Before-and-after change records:
BEGIN
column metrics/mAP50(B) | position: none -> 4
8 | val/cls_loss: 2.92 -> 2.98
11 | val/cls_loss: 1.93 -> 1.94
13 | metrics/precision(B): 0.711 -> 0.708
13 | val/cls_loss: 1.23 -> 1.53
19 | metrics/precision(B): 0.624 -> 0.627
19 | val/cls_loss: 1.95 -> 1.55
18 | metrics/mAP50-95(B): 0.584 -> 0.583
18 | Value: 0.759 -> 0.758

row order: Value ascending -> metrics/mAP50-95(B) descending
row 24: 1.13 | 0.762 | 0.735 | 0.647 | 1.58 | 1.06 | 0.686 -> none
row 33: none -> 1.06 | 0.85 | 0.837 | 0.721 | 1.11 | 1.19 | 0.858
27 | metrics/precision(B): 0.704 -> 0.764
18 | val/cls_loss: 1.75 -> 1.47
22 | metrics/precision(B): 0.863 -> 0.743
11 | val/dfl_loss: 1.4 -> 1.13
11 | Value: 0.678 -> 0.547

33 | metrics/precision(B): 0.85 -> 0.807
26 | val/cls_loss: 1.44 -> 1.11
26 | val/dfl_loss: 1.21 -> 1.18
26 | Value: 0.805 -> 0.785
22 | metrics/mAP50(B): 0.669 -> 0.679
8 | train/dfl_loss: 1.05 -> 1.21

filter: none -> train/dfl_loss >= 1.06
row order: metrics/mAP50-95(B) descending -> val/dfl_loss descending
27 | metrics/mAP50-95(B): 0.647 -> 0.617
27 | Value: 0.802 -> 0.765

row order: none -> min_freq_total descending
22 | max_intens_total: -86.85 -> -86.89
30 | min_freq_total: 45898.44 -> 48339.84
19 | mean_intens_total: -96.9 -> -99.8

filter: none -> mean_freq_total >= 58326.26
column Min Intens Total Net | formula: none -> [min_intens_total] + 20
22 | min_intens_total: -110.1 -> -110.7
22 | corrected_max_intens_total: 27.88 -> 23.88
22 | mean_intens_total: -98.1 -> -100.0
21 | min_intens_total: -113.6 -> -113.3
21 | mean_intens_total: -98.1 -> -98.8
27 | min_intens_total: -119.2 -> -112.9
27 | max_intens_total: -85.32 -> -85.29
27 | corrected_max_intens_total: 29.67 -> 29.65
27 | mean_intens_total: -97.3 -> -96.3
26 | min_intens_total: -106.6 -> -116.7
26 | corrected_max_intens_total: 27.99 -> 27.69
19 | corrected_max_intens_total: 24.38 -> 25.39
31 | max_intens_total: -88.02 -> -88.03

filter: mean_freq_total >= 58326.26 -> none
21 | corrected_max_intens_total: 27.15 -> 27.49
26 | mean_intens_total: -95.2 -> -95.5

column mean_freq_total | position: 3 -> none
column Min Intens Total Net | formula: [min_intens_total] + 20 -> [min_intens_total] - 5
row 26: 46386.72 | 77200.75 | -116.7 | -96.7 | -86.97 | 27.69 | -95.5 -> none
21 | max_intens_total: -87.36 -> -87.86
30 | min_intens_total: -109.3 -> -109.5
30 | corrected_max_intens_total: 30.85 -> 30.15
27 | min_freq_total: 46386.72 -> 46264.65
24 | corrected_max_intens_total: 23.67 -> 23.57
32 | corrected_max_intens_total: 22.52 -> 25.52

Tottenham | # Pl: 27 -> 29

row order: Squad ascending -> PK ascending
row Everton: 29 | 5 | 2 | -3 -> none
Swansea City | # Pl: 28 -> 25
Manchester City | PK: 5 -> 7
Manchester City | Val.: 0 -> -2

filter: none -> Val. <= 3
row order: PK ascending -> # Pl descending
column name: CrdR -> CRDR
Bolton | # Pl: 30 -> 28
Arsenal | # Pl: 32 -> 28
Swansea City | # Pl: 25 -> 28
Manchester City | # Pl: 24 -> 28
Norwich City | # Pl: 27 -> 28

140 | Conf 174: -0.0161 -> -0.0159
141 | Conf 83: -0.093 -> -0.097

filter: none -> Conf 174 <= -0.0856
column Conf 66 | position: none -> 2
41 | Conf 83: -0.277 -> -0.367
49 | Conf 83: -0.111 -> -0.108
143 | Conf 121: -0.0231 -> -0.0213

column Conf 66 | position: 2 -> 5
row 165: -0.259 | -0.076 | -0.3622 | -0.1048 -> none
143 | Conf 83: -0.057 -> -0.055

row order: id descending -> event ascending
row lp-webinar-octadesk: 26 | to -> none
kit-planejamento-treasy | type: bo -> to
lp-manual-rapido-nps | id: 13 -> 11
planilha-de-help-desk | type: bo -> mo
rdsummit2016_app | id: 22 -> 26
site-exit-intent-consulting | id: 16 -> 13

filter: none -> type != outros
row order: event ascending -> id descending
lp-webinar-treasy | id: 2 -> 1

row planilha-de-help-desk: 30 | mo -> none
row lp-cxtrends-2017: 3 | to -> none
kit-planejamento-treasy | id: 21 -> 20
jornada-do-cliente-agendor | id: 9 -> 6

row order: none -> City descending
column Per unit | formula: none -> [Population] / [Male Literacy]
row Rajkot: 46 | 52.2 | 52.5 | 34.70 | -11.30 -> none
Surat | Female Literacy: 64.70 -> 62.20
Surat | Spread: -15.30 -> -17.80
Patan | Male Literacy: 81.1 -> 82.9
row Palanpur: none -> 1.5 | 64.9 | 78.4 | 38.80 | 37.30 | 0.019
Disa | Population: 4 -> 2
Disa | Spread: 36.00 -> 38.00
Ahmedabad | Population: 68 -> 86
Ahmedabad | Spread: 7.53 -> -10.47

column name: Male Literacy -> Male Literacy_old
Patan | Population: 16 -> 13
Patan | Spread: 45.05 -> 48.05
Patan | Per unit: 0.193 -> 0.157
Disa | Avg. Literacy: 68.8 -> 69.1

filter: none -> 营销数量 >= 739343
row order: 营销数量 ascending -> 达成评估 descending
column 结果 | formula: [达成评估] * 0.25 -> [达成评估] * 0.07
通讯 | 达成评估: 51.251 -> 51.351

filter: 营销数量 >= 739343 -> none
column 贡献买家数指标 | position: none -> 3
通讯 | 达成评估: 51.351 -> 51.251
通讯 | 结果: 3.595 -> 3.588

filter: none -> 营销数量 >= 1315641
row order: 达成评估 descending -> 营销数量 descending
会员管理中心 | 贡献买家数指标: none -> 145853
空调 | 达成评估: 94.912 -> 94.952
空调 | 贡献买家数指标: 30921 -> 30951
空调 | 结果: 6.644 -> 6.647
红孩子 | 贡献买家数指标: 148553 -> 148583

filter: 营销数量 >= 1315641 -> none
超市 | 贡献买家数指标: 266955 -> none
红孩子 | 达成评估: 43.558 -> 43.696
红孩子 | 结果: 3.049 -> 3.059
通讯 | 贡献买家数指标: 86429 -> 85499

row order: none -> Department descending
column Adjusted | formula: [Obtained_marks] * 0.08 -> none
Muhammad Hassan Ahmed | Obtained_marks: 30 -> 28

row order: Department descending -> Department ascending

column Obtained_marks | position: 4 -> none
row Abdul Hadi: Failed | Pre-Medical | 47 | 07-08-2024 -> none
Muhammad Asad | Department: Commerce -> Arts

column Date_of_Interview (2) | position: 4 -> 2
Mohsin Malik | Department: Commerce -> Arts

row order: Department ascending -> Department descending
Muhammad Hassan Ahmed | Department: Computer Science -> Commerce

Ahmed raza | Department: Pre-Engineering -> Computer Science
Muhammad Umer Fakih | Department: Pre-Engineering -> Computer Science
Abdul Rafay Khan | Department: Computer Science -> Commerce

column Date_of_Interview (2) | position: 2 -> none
END
Exercise
The whole of the data is to be copied out word for word.

Result
column metrics/mAP50(B) | position: none -> 4
8 | val/cls_loss: 2.92 -> 2.98
11 | val/cls_loss: 1.93 -> 1.94
13 | metrics/precision(B): 0.711 -> 0.708
13 | val/cls_loss: 1.23 -> 1.53
19 | metrics/precision(B): 0.624 -> 0.627
19 | val/cls_loss: 1.95 -> 1.55
18 | metrics/mAP50-95(B): 0.584 -> 0.583
18 | Value: 0.759 -> 0.758

row order: Value ascending -> metrics/mAP50-95(B) descending
row 24: 1.13 | 0.762 | 0.735 | 0.647 | 1.58 | 1.06 | 0.686 -> none
row 33: none -> 1.06 | 0.85 | 0.837 | 0.721 | 1.11 | 1.19 | 0.858
27 | metrics/precision(B): 0.704 -> 0.764
18 | val/cls_loss: 1.75 -> 1.47
22 | metrics/precision(B): 0.863 -> 0.743
11 | val/dfl_loss: 1.4 -> 1.13
11 | Value: 0.678 -> 0.547

33 | metrics/precision(B): 0.85 -> 0.807
26 | val/cls_loss: 1.44 -> 1.11
26 | val/dfl_loss: 1.21 -> 1.18
26 | Value: 0.805 -> 0.785
22 | metrics/mAP50(B): 0.669 -> 0.679
8 | train/dfl_loss: 1.05 -> 1.21

filter: none -> train/dfl_loss >= 1.06
row order: metrics/mAP50-95(B) descending -> val/dfl_loss descending
27 | metrics/mAP50-95(B): 0.647 -> 0.617
27 | Value: 0.802 -> 0.765

row order: none -> min_freq_total descending
22 | max_intens_total: -86.85 -> -86.89
30 | min_freq_total: 45898.44 -> 48339.84
19 | mean_intens_total: -96.9 -> -99.8

filter: none -> mean_freq_total >= 58326.26
column Min Intens Total Net | formula: none -> [min_intens_total] + 20
22 | min_intens_total: -110.1 -> -110.7
22 | corrected_max_intens_total: 27.88 -> 23.88
22 | mean_intens_total: -98.1 -> -100.0
21 | min_intens_total: -113.6 -> -113.3
21 | mean_intens_total: -98.1 -> -98.8
27 | min_intens_total: -119.2 -> -112.9
27 | max_intens_total: -85.32 -> -85.29
27 | corrected_max_intens_total: 29.67 -> 29.65
27 | mean_intens_total: -97.3 -> -96.3
26 | min_intens_total: -106.6 -> -116.7
26 | corrected_max_intens_total: 27.99 -> 27.69
19 | corrected_max_intens_total: 24.38 -> 25.39
31 | max_intens_total: -88.02 -> -88.03

filter: mean_freq_total >= 58326.26 -> none
21 | corrected_max_intens_total: 27.15 -> 27.49
26 | mean_intens_total: -95.2 -> -95.5

column mean_freq_total | position: 3 -> none
column Min Intens Total Net | formula: [min_intens_total] + 20 -> [min_intens_total] - 5
row 26: 46386.72 | 77200.75 | -116.7 | -96.7 | -86.97 | 27.69 | -95.5 -> none
21 | max_intens_total: -87.36 -> -87.86
30 | min_intens_total: -109.3 -> -109.5
30 | corrected_max_intens_total: 30.85 -> 30.15
27 | min_freq_total: 46386.72 -> 46264.65
24 | corrected_max_intens_total: 23.67 -> 23.57
32 | corrected_max_intens_total: 22.52 -> 25.52

Tottenham | # Pl: 27 -> 29

row order: Squad ascending -> PK ascending
row Everton: 29 | 5 | 2 | -3 -> none
Swansea City | # Pl: 28 -> 25
Manchester City | PK: 5 -> 7
Manchester City | Val.: 0 -> -2

filter: none -> Val. <= 3
row order: PK ascending -> # Pl descending
column name: CrdR -> CRDR
Bolton | # Pl: 30 -> 28
Arsenal | # Pl: 32 -> 28
Swansea City | # Pl: 25 -> 28
Manchester City | # Pl: 24 -> 28
Norwich City | # Pl: 27 -> 28

140 | Conf 174: -0.0161 -> -0.0159
141 | Conf 83: -0.093 -> -0.097

filter: none -> Conf 174 <= -0.0856
column Conf 66 | position: none -> 2
41 | Conf 83: -0.277 -> -0.367
49 | Conf 83: -0.111 -> -0.108
143 | Conf 121: -0.0231 -> -0.0213

column Conf 66 | position: 2 -> 5
row 165: -0.259 | -0.076 | -0.3622 | -0.1048 -> none
143 | Conf 83: -0.057 -> -0.055

row order: id descending -> event ascending
row lp-webinar-octadesk: 26 | to -> none
kit-planejamento-treasy | type: bo -> to
lp-manual-rapido-nps | id: 13 -> 11
planilha-de-help-desk | type: bo -> mo
rdsummit2016_app | id: 22 -> 26
site-exit-intent-consulting | id: 16 -> 13

filter: none -> type != outros
row order: event ascending -> id descending
lp-webinar-treasy | id: 2 -> 1

row planilha-de-help-desk: 30 | mo -> none
row lp-cxtrends-2017: 3 | to -> none
kit-planejamento-treasy | id: 21 -> 20
jornada-do-cliente-agendor | id: 9 -> 6

row order: none -> City descending
column Per unit | formula: none -> [Population] / [Male Literacy]
row Rajkot: 46 | 52.2 | 52.5 | 34.70 | -11.30 -> none
Surat | Female Literacy: 64.70 -> 62.20
Surat | Spread: -15.30 -> -17.80
Patan | Male Literacy: 81.1 -> 82.9
row Palanpur: none -> 1.5 | 64.9 | 78.4 | 38.80 | 37.30 | 0.019
Disa | Population: 4 -> 2
Disa | Spread: 36.00 -> 38.00
Ahmedabad | Population: 68 -> 86
Ahmedabad | Spread: 7.53 -> -10.47

column name: Male Literacy -> Male Literacy_old
Patan | Population: 16 -> 13
Patan | Spread: 45.05 -> 48.05
Patan | Per unit: 0.193 -> 0.157
Disa | Avg. Literacy: 68.8 -> 69.1

filter: none -> 营销数量 >= 739343
row order: 营销数量 ascending -> 达成评估 descending
column 结果 | formula: [达成评估] * 0.25 -> [达成评估] * 0.07
通讯 | 达成评估: 51.251 -> 51.351

filter: 营销数量 >= 739343 -> none
column 贡献买家数指标 | position: none -> 3
通讯 | 达成评估: 51.351 -> 51.251
通讯 | 结果: 3.595 -> 3.588

filter: none -> 营销数量 >= 1315641
row order: 达成评估 descending -> 营销数量 descending
会员管理中心 | 贡献买家数指标: none -> 145853
空调 | 达成评估: 94.912 -> 94.952
空调 | 贡献买家数指标: 30921 -> 30951
空调 | 结果: 6.644 -> 6.647
红孩子 | 贡献买家数指标: 148553 -> 148583

filter: 营销数量 >= 1315641 -> none
超市 | 贡献买家数指标: 266955 -> none
红孩子 | 达成评估: 43.558 -> 43.696
红孩子 | 结果: 3.049 -> 3.059
通讯 | 贡献买家数指标: 86429 -> 85499

row order: none -> Department descending
column Adjusted | formula: [Obtained_marks] * 0.08 -> none
Muhammad Hassan Ahmed | Obtained_marks: 30 -> 28

row order: Department descending -> Department ascending

column Obtained_marks | position: 4 -> none
row Abdul Hadi: Failed | Pre-Medical | 47 | 07-08-2024 -> none
Muhammad Asad | Department: Commerce -> Arts

column Date_of_Interview (2) | position: 4 -> 2
Mohsin Malik | Department: Commerce -> Arts

row order: Department ascending -> Department descending
Muhammad Hassan Ahmed | Department: Computer Science -> Commerce

Ahmed raza | Department: Pre-Engineering -> Computer Science
Muhammad Umer Fakih | Department: Pre-Engineering -> Computer Science
Abdul Rafay Khan | Department: Computer Science -> Commerce

column Date_of_Interview (2) | position: 2 -> none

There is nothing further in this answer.